As pointed out in the article “Human singing voice” (Sundberg, 1997) the voices of bass, tenor and alto singers are characterized by an extraordinarily high spectrum envelope peak roughly between 2 and 3.5 kHz, the most sensitive frequency range of the ear. This peak is usually called the singer’s formant and occurs due to clustering of the higher formants (F3, F4, and F5). The singer’s format makes the timbre of the voice more distinct. Also the lower formants are effected; in front vowels ([i:] and [e:]) F2 is significantly lower in singing than in (neutral) speech.

Scherer (1995) discusses the relationship between emotional expressions in singing and music in his article “Expression of emotion in voice and music”. In the article he also considers the relationship between the two rather different oral signal systems, speech and singing. In speech, changes in “fundamental frequency, formant structure and of the glottal source spectrum” are used to communicate syntax, semantics, prosody and emotional state as well as information about the speaker (e.g. age, gender, origin). In the same way, melody, harmony, temporal patterning, rhythm, and articulation are used to communicate emotions through music. There are however some fundamental differences between speech and singing (vocal music). Studying and interpreting singing is usually more complicated than studying speech, according to Scherer. Contrary to speech, which is “used systematically for interpersonal communication” (Scherer, 1995, page 242), most singing activities usually involve artistic ambitions to some extent. Hence, the artistic aspects of the singing performance may limit the range and intensity of the emotions experienced by the singer during the performance. Furthermore, the emotional expression in singing is usually defined and constrained by the composer’s artistic intentions (the musical score). In other words, singing is a second-hand expressional form in the sense that the singer is interpreting the emotional intensions of the composer, rather than his or her own emotions.

It should be pointed out that all the factors mentioned above (emotional state of the speaker or singer, the characteristics of the emotional cues and the speaker’s or singer’s interpretation and utilization of these cues) effect both speech and singing, yet in different ways and to a different extent (Scherer, 1995).

Some of the differences between speech and singing derive from differences in aim and functions. While the main objective of speech is intelligibility, singing is usually more focused on expressing and inducing emotions, similarly to other artistic modalities. Therefore, singing normally has a more excessive nature than speech, i.e. greater pitch variability and a wider dynamic range. Another important difference between speech and singing is the structure. Usually singing is based on some kind of musical score that sets the conditions and limits for the singing performance. Hence, especially in case of professional singers, the singing performance is normally more ordered, with a well-controlled tempo and rhythm as well as a clear, almost exaggerated, articulation and emphasis of important words. Still, it should be pointed out that especially in the case of expressive singing deviations from the nominal durations and tempo variations are quite commonly used to emphasize the emotional characteristics of the song. (Sundberg, 2000)
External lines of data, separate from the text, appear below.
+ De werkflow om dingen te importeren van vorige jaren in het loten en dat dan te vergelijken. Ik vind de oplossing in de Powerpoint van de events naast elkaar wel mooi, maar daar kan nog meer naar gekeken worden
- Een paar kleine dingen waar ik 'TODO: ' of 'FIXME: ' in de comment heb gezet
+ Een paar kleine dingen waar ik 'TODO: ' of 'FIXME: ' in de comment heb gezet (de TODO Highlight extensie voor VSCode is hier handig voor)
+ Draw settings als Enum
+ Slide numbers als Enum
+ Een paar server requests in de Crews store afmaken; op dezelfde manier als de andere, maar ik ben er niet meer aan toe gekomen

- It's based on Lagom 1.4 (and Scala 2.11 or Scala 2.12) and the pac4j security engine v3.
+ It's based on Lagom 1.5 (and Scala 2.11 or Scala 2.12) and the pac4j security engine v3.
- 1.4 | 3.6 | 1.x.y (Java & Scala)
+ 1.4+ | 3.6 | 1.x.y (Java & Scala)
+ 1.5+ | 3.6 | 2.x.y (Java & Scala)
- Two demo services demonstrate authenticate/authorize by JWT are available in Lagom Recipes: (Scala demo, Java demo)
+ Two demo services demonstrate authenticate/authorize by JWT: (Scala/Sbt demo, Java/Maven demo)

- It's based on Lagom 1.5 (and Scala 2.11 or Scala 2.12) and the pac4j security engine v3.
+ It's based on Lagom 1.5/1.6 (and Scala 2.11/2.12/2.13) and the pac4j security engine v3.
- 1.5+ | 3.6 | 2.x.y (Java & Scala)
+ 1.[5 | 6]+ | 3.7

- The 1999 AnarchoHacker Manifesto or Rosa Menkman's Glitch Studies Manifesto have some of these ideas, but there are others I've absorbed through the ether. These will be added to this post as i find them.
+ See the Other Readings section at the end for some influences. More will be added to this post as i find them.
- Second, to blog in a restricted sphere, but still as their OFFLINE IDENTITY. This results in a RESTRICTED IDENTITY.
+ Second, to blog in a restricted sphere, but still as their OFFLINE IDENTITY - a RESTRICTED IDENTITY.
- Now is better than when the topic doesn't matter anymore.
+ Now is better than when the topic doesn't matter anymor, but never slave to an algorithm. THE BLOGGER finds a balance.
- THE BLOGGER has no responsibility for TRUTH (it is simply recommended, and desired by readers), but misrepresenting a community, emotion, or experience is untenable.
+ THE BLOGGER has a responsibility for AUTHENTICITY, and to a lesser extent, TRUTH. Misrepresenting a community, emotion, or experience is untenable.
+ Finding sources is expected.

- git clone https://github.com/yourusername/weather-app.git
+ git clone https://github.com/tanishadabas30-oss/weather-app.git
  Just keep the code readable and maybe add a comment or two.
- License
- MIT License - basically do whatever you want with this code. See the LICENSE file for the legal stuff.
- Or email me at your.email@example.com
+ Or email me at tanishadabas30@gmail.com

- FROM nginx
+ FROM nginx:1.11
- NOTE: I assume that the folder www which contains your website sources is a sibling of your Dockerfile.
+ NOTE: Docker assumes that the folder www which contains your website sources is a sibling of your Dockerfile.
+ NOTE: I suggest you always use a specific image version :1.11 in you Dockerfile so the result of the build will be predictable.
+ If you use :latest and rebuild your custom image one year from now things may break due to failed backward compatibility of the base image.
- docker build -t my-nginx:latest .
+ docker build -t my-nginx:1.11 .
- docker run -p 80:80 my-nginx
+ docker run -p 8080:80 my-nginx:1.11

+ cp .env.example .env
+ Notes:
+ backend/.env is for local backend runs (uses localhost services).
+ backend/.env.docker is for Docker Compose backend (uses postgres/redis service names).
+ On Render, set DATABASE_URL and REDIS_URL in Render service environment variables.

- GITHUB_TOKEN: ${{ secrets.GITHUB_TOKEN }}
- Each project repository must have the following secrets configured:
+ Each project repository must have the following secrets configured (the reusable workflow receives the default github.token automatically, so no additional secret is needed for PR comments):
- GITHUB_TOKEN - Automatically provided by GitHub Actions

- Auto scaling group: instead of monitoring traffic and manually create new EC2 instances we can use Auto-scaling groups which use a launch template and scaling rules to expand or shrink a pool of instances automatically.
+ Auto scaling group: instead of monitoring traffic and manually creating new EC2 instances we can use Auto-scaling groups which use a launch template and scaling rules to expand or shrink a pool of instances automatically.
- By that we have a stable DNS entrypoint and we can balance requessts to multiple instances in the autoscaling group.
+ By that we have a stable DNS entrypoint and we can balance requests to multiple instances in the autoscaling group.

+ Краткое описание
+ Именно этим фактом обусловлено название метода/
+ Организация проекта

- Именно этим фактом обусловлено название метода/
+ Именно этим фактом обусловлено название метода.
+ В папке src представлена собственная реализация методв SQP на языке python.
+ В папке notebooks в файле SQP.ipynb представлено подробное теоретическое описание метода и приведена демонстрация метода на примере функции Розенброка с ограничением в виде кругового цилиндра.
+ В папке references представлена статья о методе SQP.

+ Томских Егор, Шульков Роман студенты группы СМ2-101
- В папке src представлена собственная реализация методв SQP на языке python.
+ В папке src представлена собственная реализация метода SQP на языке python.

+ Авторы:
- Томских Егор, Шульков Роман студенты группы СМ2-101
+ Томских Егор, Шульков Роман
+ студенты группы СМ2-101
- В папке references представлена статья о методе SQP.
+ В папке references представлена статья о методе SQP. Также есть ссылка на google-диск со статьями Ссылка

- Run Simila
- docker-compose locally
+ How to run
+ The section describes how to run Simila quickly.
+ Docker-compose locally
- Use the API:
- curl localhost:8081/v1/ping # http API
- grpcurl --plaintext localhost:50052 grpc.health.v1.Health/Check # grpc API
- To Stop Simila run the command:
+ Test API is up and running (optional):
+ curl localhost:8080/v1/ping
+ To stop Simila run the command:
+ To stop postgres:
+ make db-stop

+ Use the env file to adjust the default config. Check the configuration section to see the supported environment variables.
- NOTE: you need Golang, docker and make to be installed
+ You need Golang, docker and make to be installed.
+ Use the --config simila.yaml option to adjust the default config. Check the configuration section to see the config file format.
In the article “Speaking vowels versus singing vowels” Itze (YYYY[1]) mentions three features that distinguish singing from speech; (1) singing, especially during a performance, requires a wider dynamic range to produce a louder sound (megaphone effect), (2) especially at high pitches where the formants are not equally loud it is important to for a singer to balance the loudness across the phonemes, (3) different techniques for achieving particular vocal qualities, e.g. nasalization, may effect other aspects of the sound and therefore require balancing to some extent. This aspect points out one important aspect of singing; there is a big variety of different singing techniques, ranging from speech-like singing (musicals) to vocal music based purely on sounds. Hence, it is rather difficult to talk generally about differences between speech and singing.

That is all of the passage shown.